Problem description:
Show each line of the entries below in which the word "weight" appears.

Supplied material:
= Beginning of Section =

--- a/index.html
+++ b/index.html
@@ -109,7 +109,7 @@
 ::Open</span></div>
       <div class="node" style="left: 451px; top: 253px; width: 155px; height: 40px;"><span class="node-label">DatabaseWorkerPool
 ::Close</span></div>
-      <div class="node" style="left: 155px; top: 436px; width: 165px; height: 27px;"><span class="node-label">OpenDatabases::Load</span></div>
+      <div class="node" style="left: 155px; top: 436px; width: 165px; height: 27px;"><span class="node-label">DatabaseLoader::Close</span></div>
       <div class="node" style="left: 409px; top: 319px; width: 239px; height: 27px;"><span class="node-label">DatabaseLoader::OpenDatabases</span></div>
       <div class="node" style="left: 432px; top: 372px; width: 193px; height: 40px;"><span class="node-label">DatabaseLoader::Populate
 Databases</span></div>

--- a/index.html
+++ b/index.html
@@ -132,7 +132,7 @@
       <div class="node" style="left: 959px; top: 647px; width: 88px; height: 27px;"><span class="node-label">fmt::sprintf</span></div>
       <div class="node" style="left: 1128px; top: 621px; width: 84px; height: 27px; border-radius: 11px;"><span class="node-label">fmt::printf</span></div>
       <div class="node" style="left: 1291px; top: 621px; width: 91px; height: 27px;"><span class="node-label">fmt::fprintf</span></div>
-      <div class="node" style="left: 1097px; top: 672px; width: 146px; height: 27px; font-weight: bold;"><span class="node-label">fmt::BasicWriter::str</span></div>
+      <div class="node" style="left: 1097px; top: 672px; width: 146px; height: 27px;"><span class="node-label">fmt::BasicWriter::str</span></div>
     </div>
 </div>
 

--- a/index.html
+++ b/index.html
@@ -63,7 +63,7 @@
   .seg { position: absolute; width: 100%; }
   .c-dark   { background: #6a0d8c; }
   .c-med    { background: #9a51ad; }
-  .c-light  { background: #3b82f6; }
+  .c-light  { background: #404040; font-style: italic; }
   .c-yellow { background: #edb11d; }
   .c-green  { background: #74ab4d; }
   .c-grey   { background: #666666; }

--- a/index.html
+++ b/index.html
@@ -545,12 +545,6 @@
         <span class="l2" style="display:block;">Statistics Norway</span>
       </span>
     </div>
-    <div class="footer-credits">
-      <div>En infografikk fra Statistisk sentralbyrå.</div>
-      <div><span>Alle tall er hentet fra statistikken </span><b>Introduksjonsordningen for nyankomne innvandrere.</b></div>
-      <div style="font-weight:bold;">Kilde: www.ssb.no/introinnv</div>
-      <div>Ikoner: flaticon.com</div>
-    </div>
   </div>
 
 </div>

= End of Section =

Result:
-      <div class="node" style="left: 1097px; top: 672px; width: 146px; height: 27px; font-weight: bold;"><span class="node-label">fmt::BasicWriter::str</span></div>
-      <div style="font-weight:bold;">Kilde: www.ssb.no/introinnv</div>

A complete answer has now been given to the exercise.